Re: [galaxy-dev] [Nbicgalaxy-admin] RPM repository for NGS tools in Galaxy

2011-03-04 Thread David van Enckevort
Hi James,

On 2 March 2011 19:44, James Taylor  wrote:

> Hi Leon,
>
> Thanks for sharing this with the community!
>
> As far as similar activities, we are actively working on a solution for
> packaging and deploying tools. Enis can share more about that, it is what we
> use already to automatically build our cloud images with all tools and data
> installed.
>
> Importantly, we are not using an existing package manager like RPM for
> (mostly) two reasons. First, we're trying to avoid focusing specifically on
> redhat et al.
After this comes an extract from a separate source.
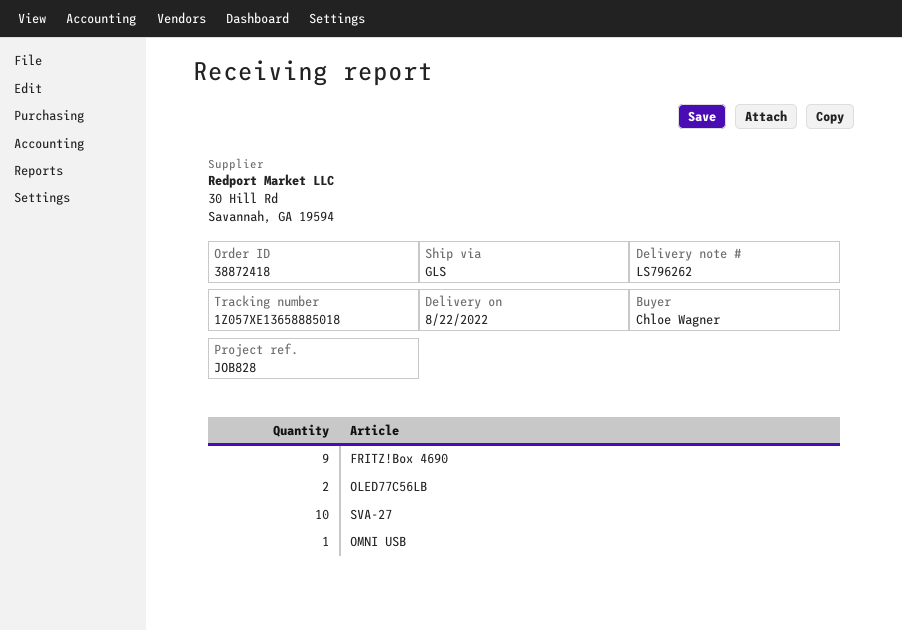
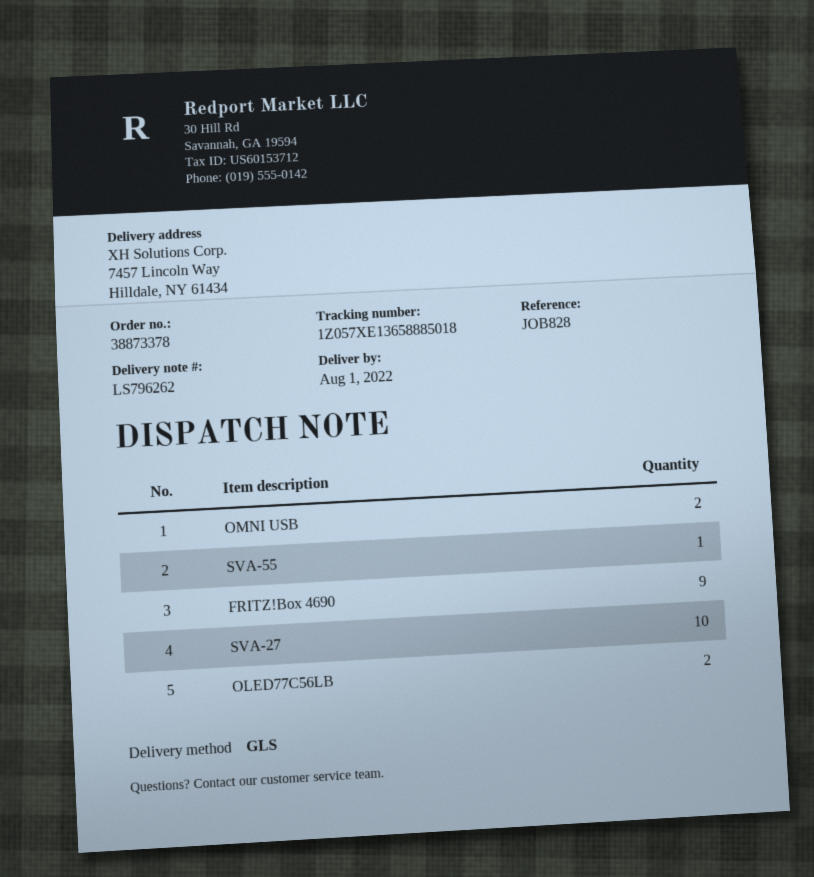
order number: 38872418 -> 38873378
delivery date: 2022-08-22 -> 2022-08-01
OMNI USB: 1 -> 2
SVA-55: none -> 1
But more importantly, we want to avoid installing anything at
> the system level. In particular because it is difficult to have multiple
> versions of the same tool installed and usable at the same time. Instead, we
> are installing everything in isolated directories like:
>
>  $GALAXY_APPS/package/version/
>
> And adding the appropriate information to the environment at runtime based
> on requirement tags in the tool config.
>

Thank you for your feedback. We'd be interesting in seeing what you do for
your cloud images.

I do think that we can achieve the same as you do with RPMl, if we design
our repositories and the rpms well.

My idea is that we would have two repositories:
1. Repository with the latest versions
2. Repository with versioned RPMs

The repository with the latest versions is used for people who just want to
always have the latest versions, the repository with the versioned RPMs is
used if you want to pin to specific versions. The versioned repository could
install with the same $GALAXY_APPS/package/version/ structure as you use.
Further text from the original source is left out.